Land surface models (LSMs) need to be coupled with atmospheric general circulation models (GCMs) to adequately simulate the exchanges of energy, water, and carbon between the atmosphere and terrestrial surfaces. The heterogeneity of the land surface and its interaction with temporally and spatially varying meteorological conditions result in nonlinear effects on fluxes of energy, water, and carbon, making it challenging to scale these fluxes accurately. The issue of up-scaling remains one of the critical unsolved problems in the parameterization of subgrid-scale fluxes in coupled LSM and GCM models.
A new distributed LSM, the Ecosystem–Atmosphere Simulation Scheme (EASS) was developed and coupled with the atmospheric Global Environmental Multiscale model (GEM) to simulate energy, water, and carbon fluxes over Canada’s landmass through the use of remote sensing and ancillary data. Two approaches (lumped case and distributed case) for handling subgrid heterogeneity were used to evaluate the effect of land-cover heterogeneity on regional flux simulations based on remote sensing. Online runs for a week in August 2003 provided an opportunity to investigate model performance and spatial scaling issues.

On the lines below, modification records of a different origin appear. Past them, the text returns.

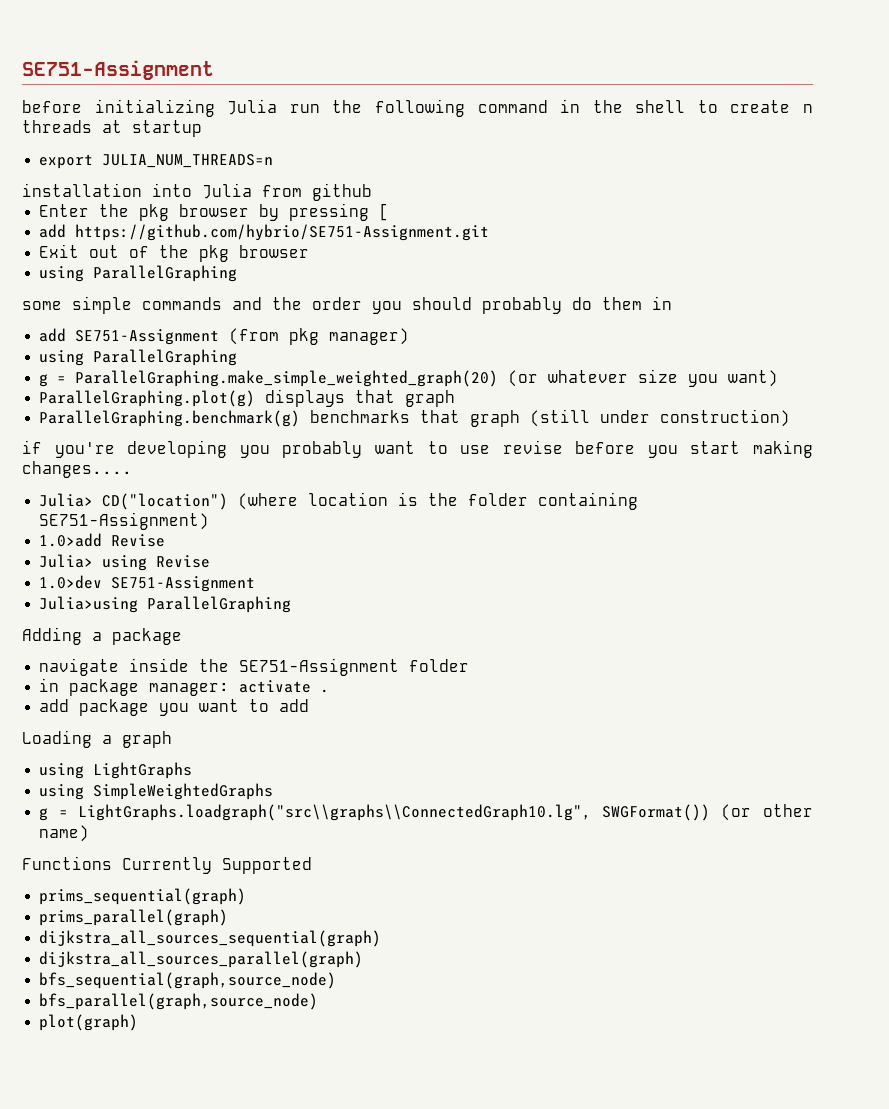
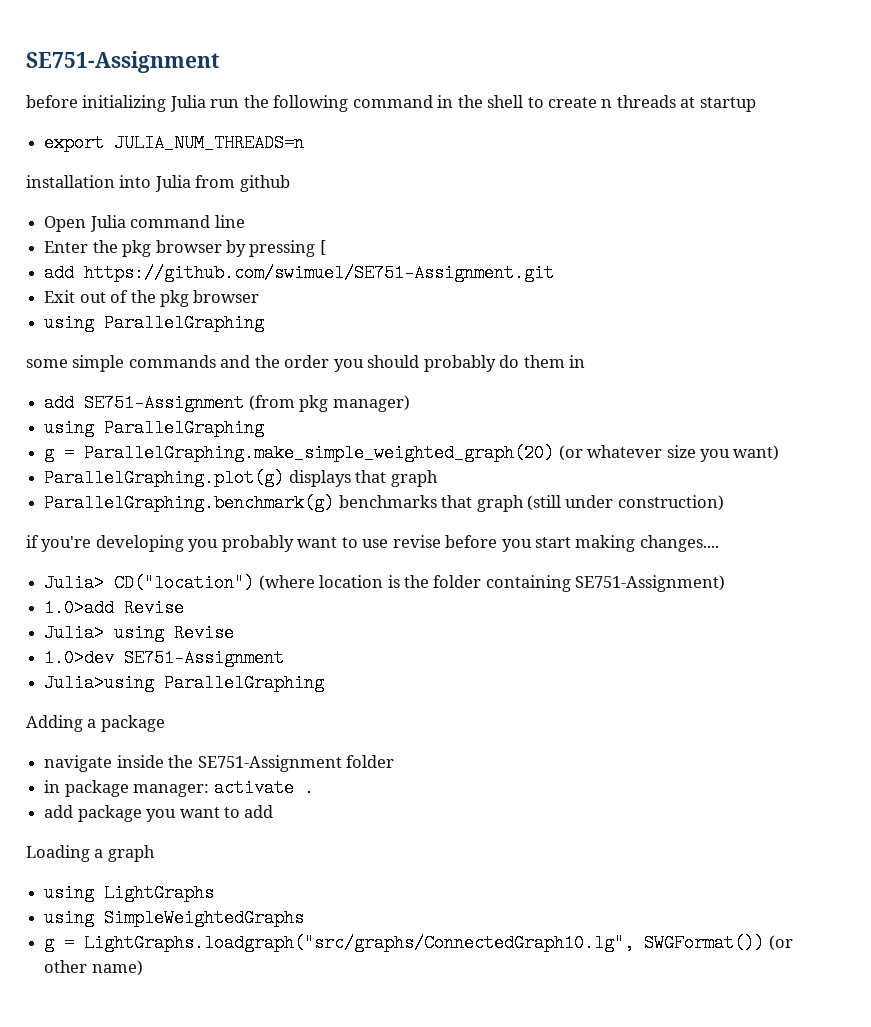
+ Open Julia command line
- add https://github.com/hybrio/SE751-Assignment.git
+ add https://github.com/swimuel/SE751-Assignment.git
- g = LightGraphs.loadgraph("src\\graphs\\ConnectedGraph10.lg", SWGFormat()) (or other name)
+ g = LightGraphs.loadgraph("src/graphs/ConnectedGraph10.lg", SWGFormat()) (or other name)
- Functions Currently Supported
- prims_sequential(graph)
- prims_parallel(graph)
- dijkstra_all_sources_sequential(graph)
- dijkstra_all_sources_parallel(graph)
- bfs_sequential(graph,source_node)
- bfs_parallel(graph,source_node)
- plot(graph)

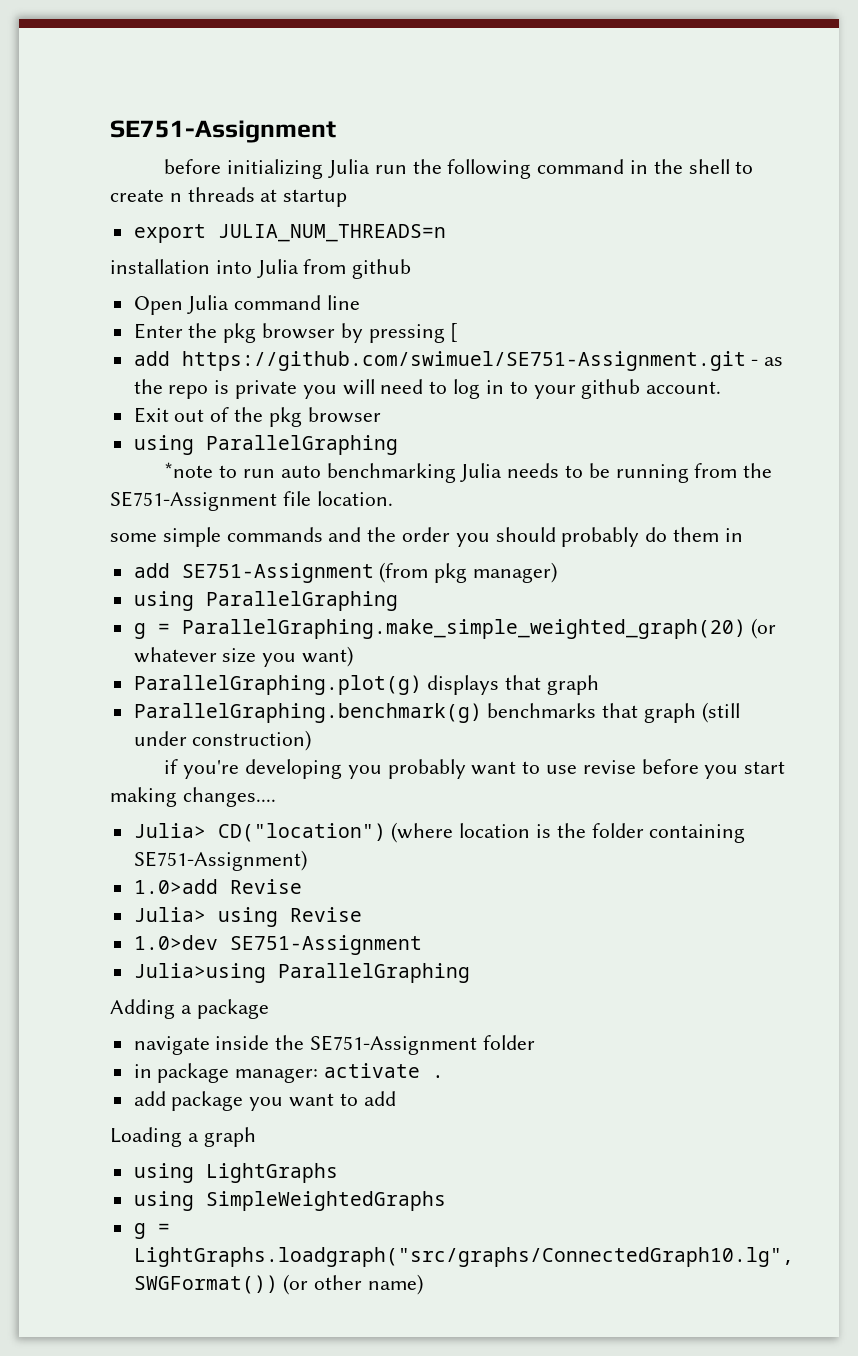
- add https://github.com/swimuel/SE751-Assignment.git
+ add https://github.com/swimuel/SE751-Assignment.git - as the repo is private you will need to log in to your github account.
+ *note to run auto benchmarking Julia needs to be running from the SE751-Assignment file location.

Comparisons of simulated results with available tower observations (five sites) across an east–west transect over Canada’s southern forest regions indicate that the model is reasonably successful in capturing both the spatial and temporal variations in carbon and energy fluxes, although there were still some biases in estimates of latent and sensible heat fluxes between the simulations and the tower observations. Moreover, the latent and sensible heat fluxes were found to be better modeled in the coupled EASS–GEM system than in the uncoupled GEM. There are marked spatial variations in simulated fluxes over Canada’s landmass. These patterns of spatial variation closely follow vegetation-cover types as well as leaf area index, both of which are highly correlated with the underlying soil types, soil moisture conditions, and soil carbon pools. The surface fluxes modeled by the two up-scaling approaches (lumped and distributed cases) differ by 5%–15% on average and by up to 15%–25% in highly heterogeneous regions. This suggests that different ways of treating subgrid land surface heterogeneities could lead to noticeable biases in model output.